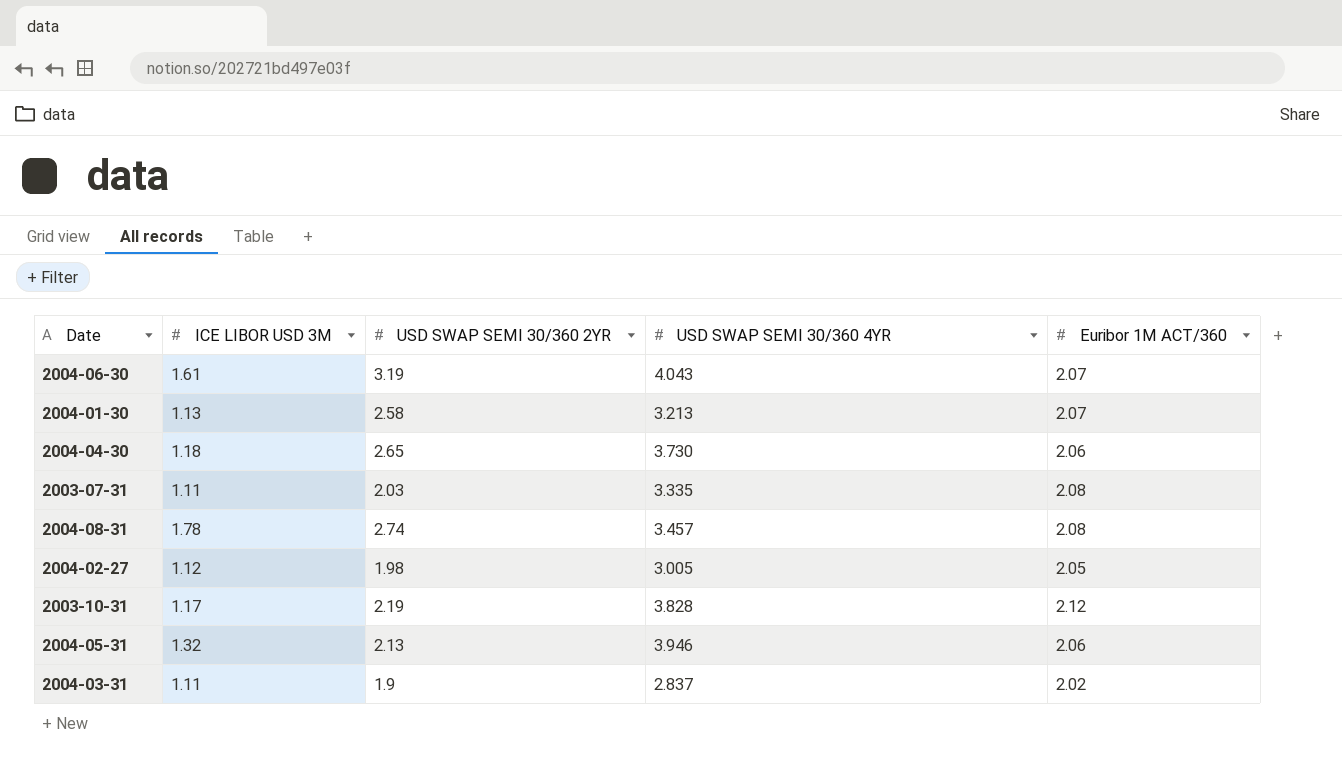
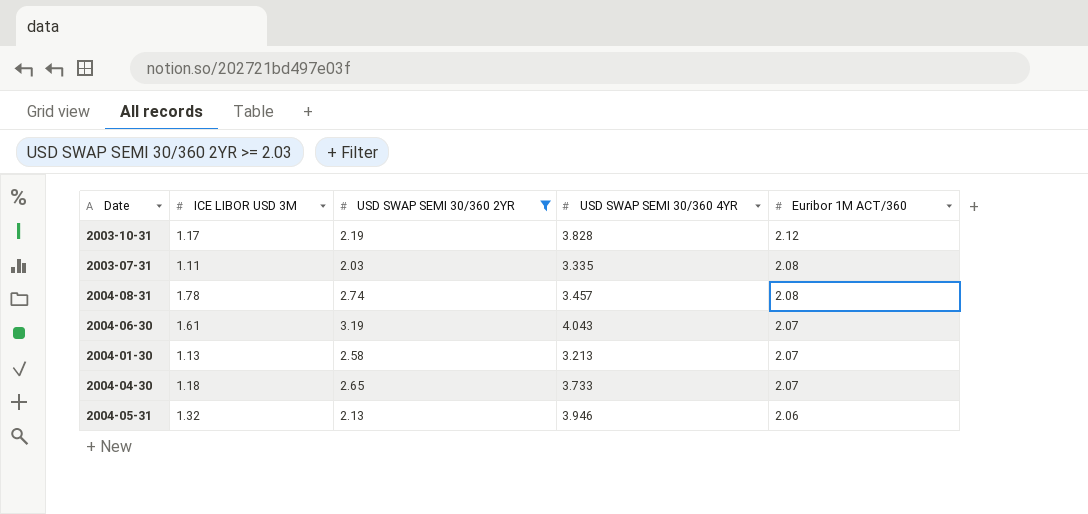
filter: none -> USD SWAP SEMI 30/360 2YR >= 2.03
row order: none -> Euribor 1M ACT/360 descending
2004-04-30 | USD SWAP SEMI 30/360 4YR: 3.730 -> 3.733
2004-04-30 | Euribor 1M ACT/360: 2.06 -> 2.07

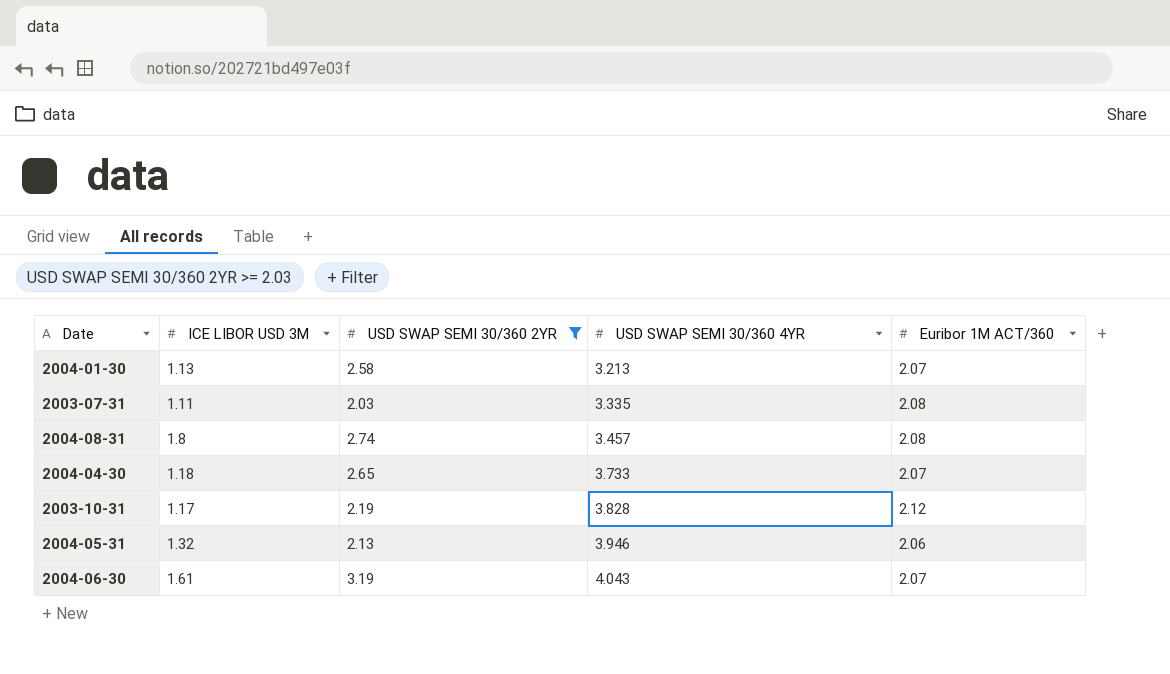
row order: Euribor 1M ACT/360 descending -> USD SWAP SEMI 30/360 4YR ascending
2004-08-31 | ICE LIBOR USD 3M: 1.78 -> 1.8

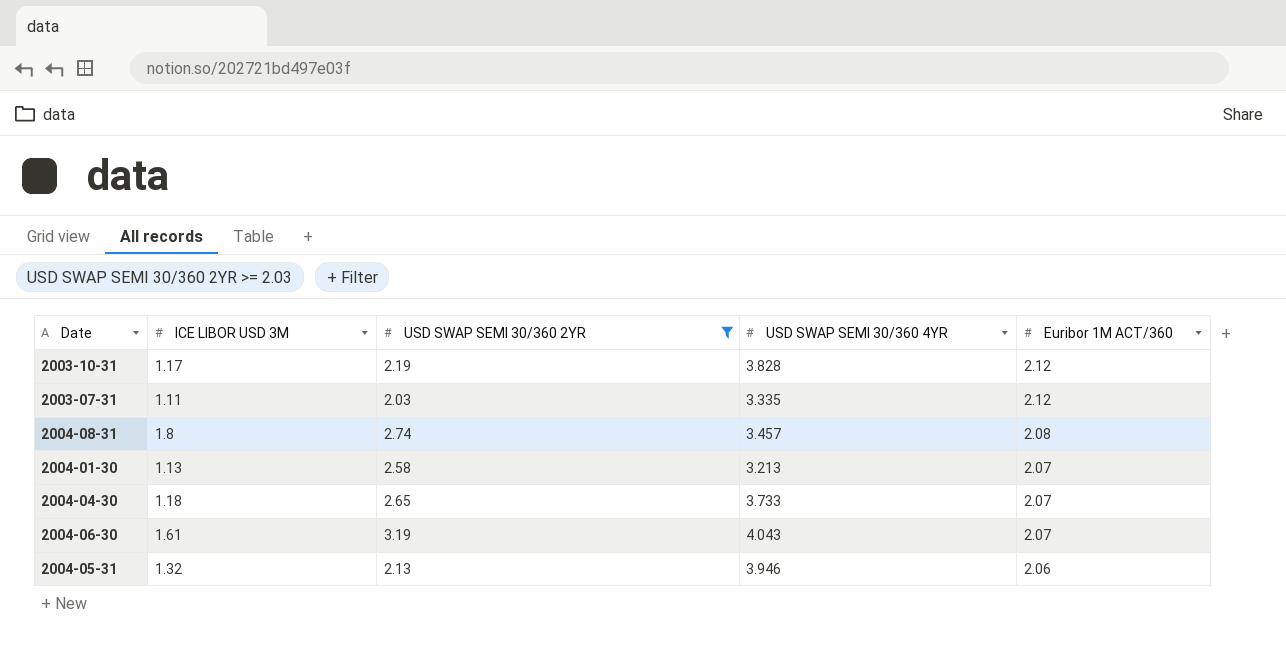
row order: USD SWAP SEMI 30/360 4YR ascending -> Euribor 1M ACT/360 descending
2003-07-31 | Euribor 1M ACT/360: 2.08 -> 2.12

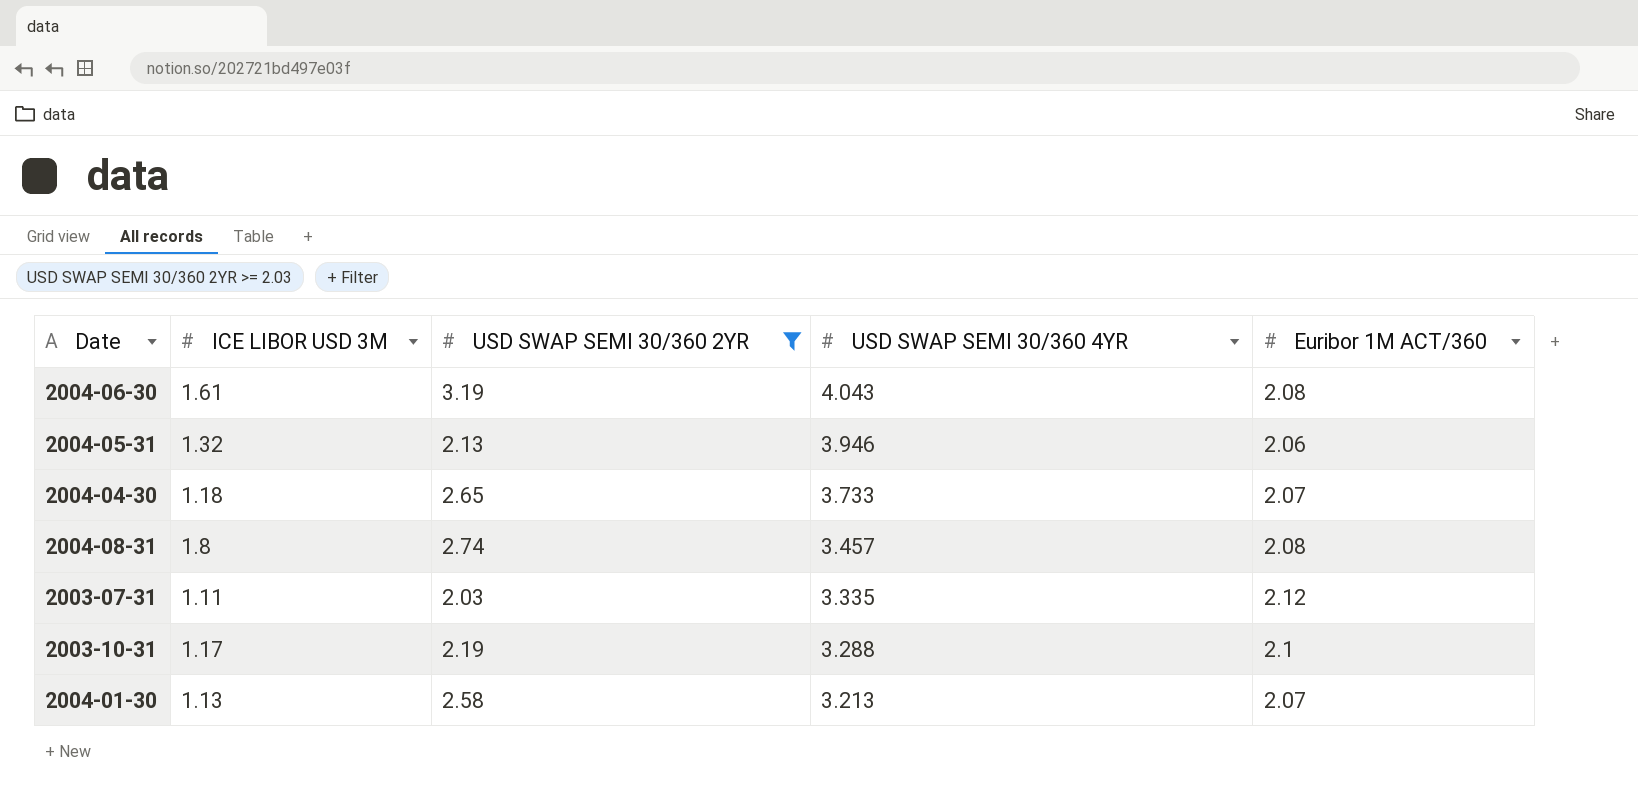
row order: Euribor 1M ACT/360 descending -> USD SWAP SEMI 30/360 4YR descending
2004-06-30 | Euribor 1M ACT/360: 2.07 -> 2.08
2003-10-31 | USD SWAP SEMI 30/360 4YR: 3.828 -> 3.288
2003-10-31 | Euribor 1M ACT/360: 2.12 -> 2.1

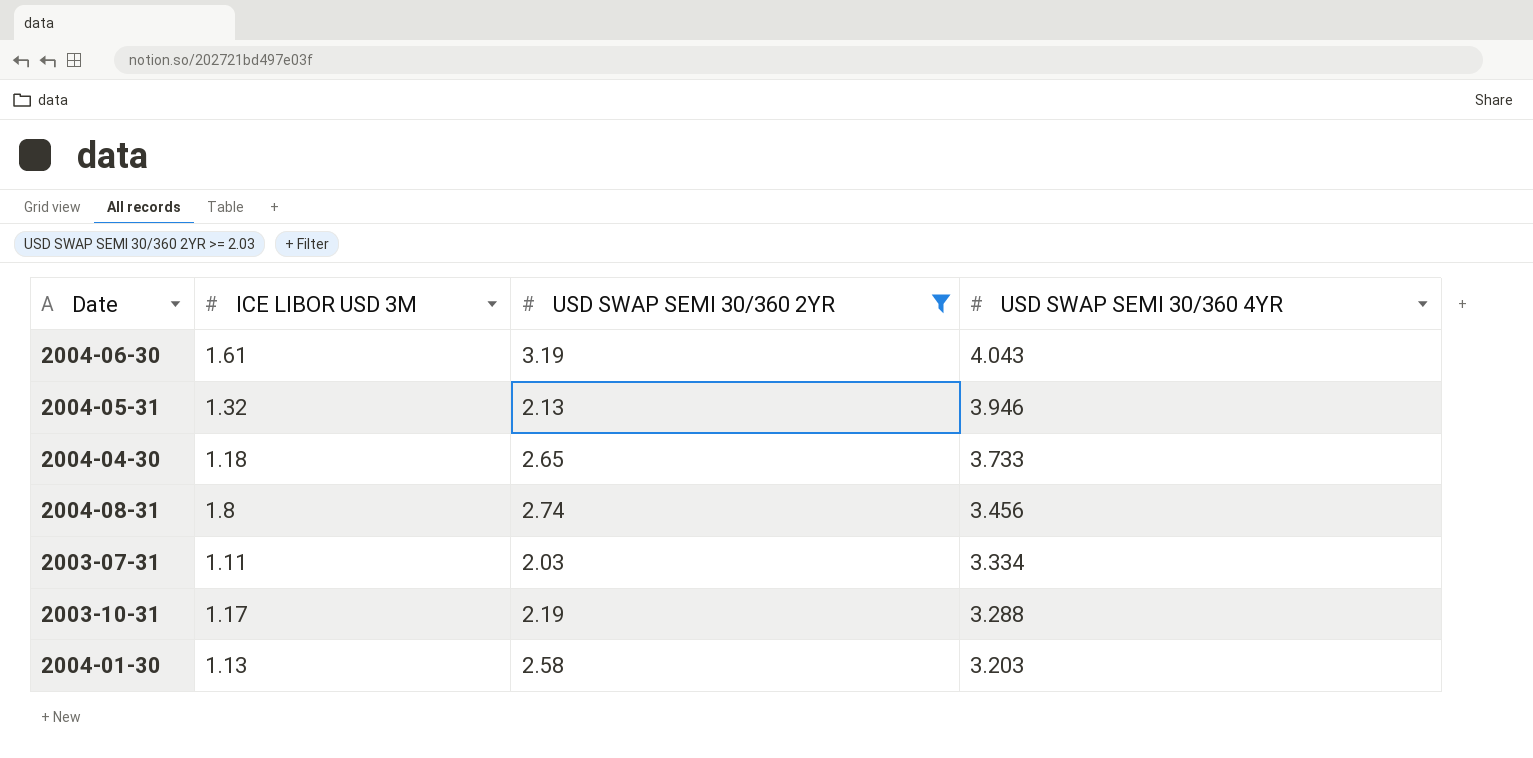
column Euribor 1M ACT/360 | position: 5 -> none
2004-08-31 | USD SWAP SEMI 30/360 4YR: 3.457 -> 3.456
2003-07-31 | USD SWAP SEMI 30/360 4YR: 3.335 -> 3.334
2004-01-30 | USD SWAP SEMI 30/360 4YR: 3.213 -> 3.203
--*--
• TASK GOAL: Scan the material above for the word "SEMI", and copy each line where it appears.

• SOLUTION FOR THIS TASK:
filter: none -> USD SWAP SEMI 30/360 2YR >= 2.03
2004-04-30 | USD SWAP SEMI 30/360 4YR: 3.730 -> 3.733
row order: Euribor 1M ACT/360 descending -> USD SWAP SEMI 30/360 4YR ascending
row order: USD SWAP SEMI 30/360 4YR ascending -> Euribor 1M ACT/360 descending
row order: Euribor 1M ACT/360 descending -> USD SWAP SEMI 30/360 4YR descending
2003-10-31 | USD SWAP SEMI 30/360 4YR: 3.828 -> 3.288
2004-08-31 | USD SWAP SEMI 30/360 4YR: 3.457 -> 3.456
2003-07-31 | USD SWAP SEMI 30/360 4YR: 3.335 -> 3.334
2004-01-30 | USD SWAP SEMI 30/360 4YR: 3.213 -> 3.203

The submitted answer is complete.